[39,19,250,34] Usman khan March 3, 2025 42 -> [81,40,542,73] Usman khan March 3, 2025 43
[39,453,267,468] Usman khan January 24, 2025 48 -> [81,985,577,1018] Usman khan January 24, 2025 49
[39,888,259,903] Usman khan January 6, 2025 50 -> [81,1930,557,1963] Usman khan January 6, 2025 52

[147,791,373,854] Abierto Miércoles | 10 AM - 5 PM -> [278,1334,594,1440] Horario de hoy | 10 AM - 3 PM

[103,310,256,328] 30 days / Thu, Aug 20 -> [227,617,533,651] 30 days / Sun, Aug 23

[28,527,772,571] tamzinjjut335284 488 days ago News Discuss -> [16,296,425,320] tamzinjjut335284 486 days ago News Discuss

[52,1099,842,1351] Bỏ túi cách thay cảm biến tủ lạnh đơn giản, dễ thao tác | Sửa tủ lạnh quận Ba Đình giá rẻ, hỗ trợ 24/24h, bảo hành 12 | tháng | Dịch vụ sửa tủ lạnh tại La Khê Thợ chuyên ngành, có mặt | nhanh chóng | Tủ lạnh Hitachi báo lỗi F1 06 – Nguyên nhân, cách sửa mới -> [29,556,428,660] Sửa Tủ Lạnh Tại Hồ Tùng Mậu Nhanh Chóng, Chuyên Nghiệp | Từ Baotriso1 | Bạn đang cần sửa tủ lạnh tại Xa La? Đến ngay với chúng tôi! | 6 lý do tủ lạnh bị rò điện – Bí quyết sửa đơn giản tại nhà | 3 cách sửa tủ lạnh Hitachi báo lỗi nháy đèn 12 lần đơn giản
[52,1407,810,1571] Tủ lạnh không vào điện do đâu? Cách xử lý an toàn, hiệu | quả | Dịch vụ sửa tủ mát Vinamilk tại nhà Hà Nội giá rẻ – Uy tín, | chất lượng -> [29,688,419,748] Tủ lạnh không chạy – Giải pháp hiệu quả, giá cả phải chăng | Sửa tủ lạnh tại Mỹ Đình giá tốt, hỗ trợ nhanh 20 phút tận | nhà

* _WORK ITEM_: Starting at the top of the records, copy every line exactly.

* _RESULT OF THE EXERCISE_:
[39,19,250,34] Usman khan March 3, 2025 42 -> [81,40,542,73] Usman khan March 3, 2025 43
[39,453,267,468] Usman khan January 24, 2025 48 -> [81,985,577,1018] Usman khan January 24, 2025 49
[39,888,259,903] Usman khan January 6, 2025 50 -> [81,1930,557,1963] Usman khan January 6, 2025 52

[147,791,373,854] Abierto Miércoles | 10 AM - 5 PM -> [278,1334,594,1440] Horario de hoy | 10 AM - 3 PM

[103,310,256,328] 30 days / Thu, Aug 20 -> [227,617,533,651] 30 days / Sun, Aug 23

[28,527,772,571] tamzinjjut335284 488 days ago News Discuss -> [16,296,425,320] tamzinjjut335284 486 days ago News Discuss

[52,1099,842,1351] Bỏ túi cách thay cảm biến tủ lạnh đơn giản, dễ thao tác | Sửa tủ lạnh quận Ba Đình giá rẻ, hỗ trợ 24/24h, bảo hành 12 | tháng | Dịch vụ sửa tủ lạnh tại La Khê Thợ chuyên ngành, có mặt | nhanh chóng | Tủ lạnh Hitachi báo lỗi F1 06 – Nguyên nhân, cách sửa mới -> [29,556,428,660] Sửa Tủ Lạnh Tại Hồ Tùng Mậu Nhanh Chóng, Chuyên Nghiệp | Từ Baotriso1 | Bạn đang cần sửa tủ lạnh tại Xa La? Đến ngay với chúng tôi! | 6 lý do tủ lạnh bị rò điện – Bí quyết sửa đơn giản tại nhà | 3 cách sửa tủ lạnh Hitachi báo lỗi nháy đèn 12 lần đơn giản
[52,1407,810,1571] Tủ lạnh không vào điện do đâu? Cách xử lý an toàn, hiệu | quả | Dịch vụ sửa tủ mát Vinamilk tại nhà Hà Nội giá rẻ – Uy tín, | chất lượng -> [29,688,419,748] Tủ lạnh không chạy – Giải pháp hiệu quả, giá cả phải chăng | Sửa tủ lạnh tại Mỹ Đình giá tốt, hỗ trợ nhanh 20 phút tận | nhà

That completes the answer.